[PATCH v2 00/16] block atomic writes

Tue Jan 9 15:04:00 PST 2024

On Tue, Jan 09, 2024 at 09:55:24AM +0000, John Garry wrote:
> On 21/12/2023 06:50, Christoph Hellwig wrote:
> > On Tue, Dec 19, 2023 at 04:53:27PM +0000, John Garry wrote:
> > > On 19/12/2023 15:17, Christoph Hellwig wrote:
> > > > On Tue, Dec 19, 2023 at 12:41:37PM +0000, John Garry wrote:
> > > > > How about something based on fcntl, like below? We will prob also require
> > > > > some per-FS flag for enabling atomic writes without HW support. That flag
> > > > > might be also useful for XFS for differentiating forcealign for atomic
> > > > > writes with just forcealign.
> > > > I would have just exposed it through a user visible flag instead of
> > > > adding yet another ioctl/fcntl opcode and yet another method.
> > > > 
> > > Any specific type of flag?
> > > 
> > > I would suggest a file attribute which we can set via chattr, but that is
> > > still using an ioctl and would require a new inode flag; but at least there
> > > is standard userspace support.
> > I'd be fine with that, but we're kinda running out of flag there.
> > That's why I suggested the FS_XFLAG_ instead, which basically works
> > the same.
> 
> Hi Christoph,
> 
> Coming back to this topic... how about this FS_XFLAG_ and fsxattr update:
> 
> diff --git a/include/uapi/linux/fs.h b/include/uapi/linux/fs.h
> index da43810b7485..9ef15fced20c 100644
> --- a/include/uapi/linux/fs.h
> +++ b/include/uapi/linux/fs.h
> @@ -118,7 +118,8 @@ struct fsxattr {
>        __u32           fsx_nextents;   /* nextents field value (get)   */
>        __u32           fsx_projid;     /* project identifier (get/set) */
>        __u32           fsx_cowextsize; /* CoW extsize field value
> (get/set)*/
> -       unsigned char   fsx_pad[8];
> +       __u32           fsx_atomicwrites_size; /* unit max */
> +       unsigned char   fsx_pad[4];
> };
> 
> /*
> @@ -140,6 +141,7 @@ struct fsxattr {
> #define FS_XFLAG_FILESTREAM    0x00004000      /* use filestream allocator
> */
> #define FS_XFLAG_DAX           0x00008000      /* use DAX for IO */
> #define FS_XFLAG_COWEXTSIZE    0x00010000      /* CoW extent size
> allocator hint */
> +#define FS_XFLAG_ATOMICWRITES  0x00020000
> #define FS_XFLAG_HASATTR       0x80000000      /* no DIFLAG for this   */
> 
> /* the read-only stuff doesn't really belong here, but any other place is
> lines 1-22/22 (END)
> 
> Having FS_XFLAG_ATOMICWRITES set will lead to FMODE_CAN_ATOMIC_WRITE being
> set.
> 
> So a user can issue:
> 
> >xfs_io -c "atomic-writes 64K" mnt/file
> >xfs_io -c "atomic-writes" mnt/file
> [65536] mnt/file

Where are you going to store this value in the inode?  It requires a
new field in the inode and so is a change of on-disk format, right?

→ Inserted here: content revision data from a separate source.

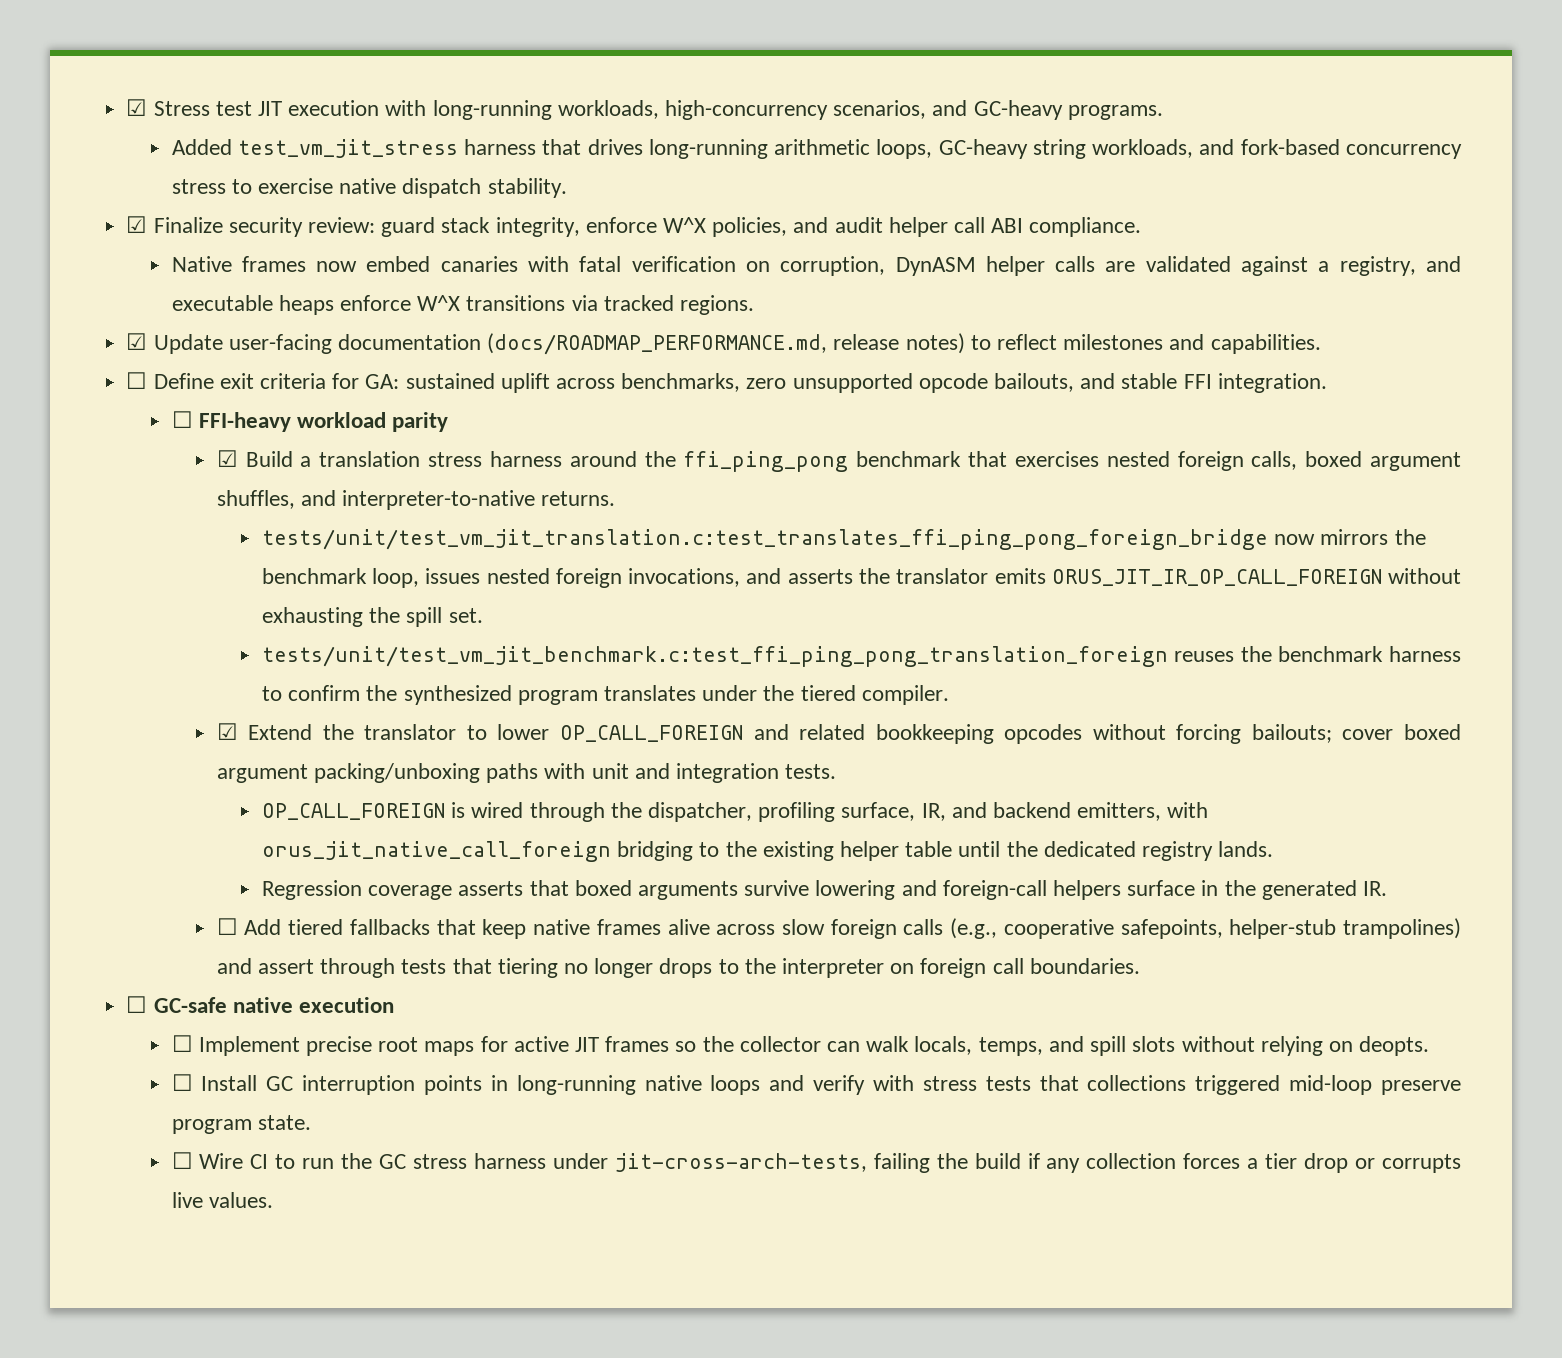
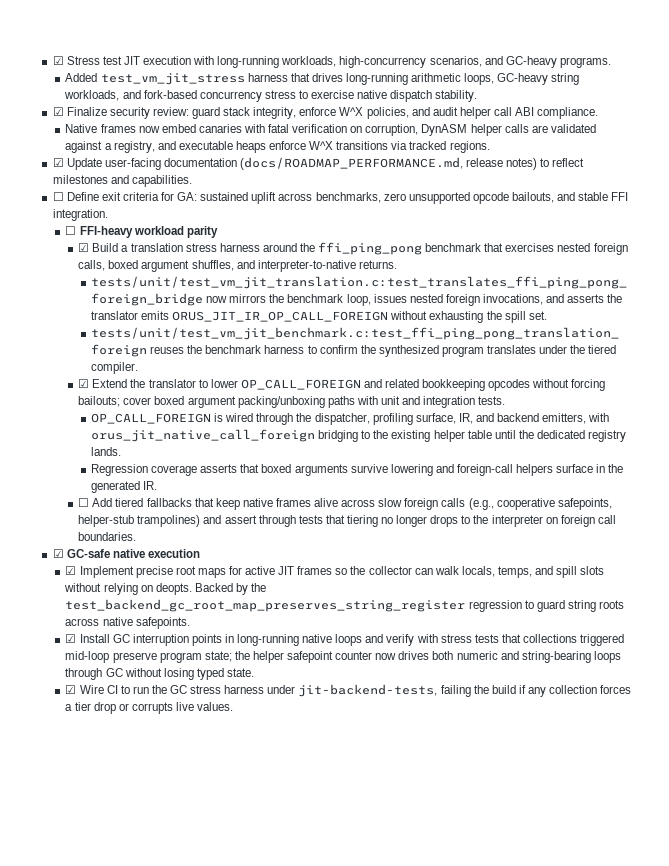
- ☐ GC-safe native execution
+ ☑ GC-safe native execution
- ☐ Implement precise root maps for active JIT frames so the collector can walk locals, temps, and spill slots without relying on deopts.
- ☐ Install GC interruption points in long-running native loops and verify with stress tests that collections triggered mid-loop preserve program state.
+ ☑ Implement precise root maps for active JIT frames so the collector can walk locals, temps, and spill slots without relying on deopts. Backed by the test_backend_gc_root_map_preserves_string_register regression to guard string roots across native safepoints.
+ ☑ Install GC interruption points in long-running native loops and verify with stress tests that collections triggered mid-loop preserve program state; the helper safepoint counter now drives both numeric and string-bearing loops through GC without losing typed state.
- ☐ Wire CI to run the GC stress harness under jit-cross-arch-tests, failing the build if any collection forces a tier drop or corrupts live values.
+ ☑ Wire CI to run the GC stress harness under jit-backend-tests, failing the build if any collection forces a tier drop or corrupts live values.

As it is, I really don't see this as a better solution than the
original generic "force align" flag that simply makes the extent
size hint alignment a hard physical alignment requirement rather
than just a hint. This has multiple uses (DAX PMD alignment is
another), so I just don't see why something that has a single,
application specific API that implements a hard physical alignment
is desirable.

Indeed, the whole reason that extent size hints are so versatile is
that they implement a generic allocation alignment/size function
that can be used for anything your imagination extends to. If they
were implemented as a "only allow RAID stripe aligned/sized
allocation" for the original use case then that functionality would
have been far less useful than it has proven to be over the past
couple of decades.

Hence history teaches us that we should be designing the API around
the generic filesystem function required (hard alignment of physical
extent allocation), not the specific use case that requires that
functionality.

-Dave.
-- 
Dave Chinner
david at fromorbit.com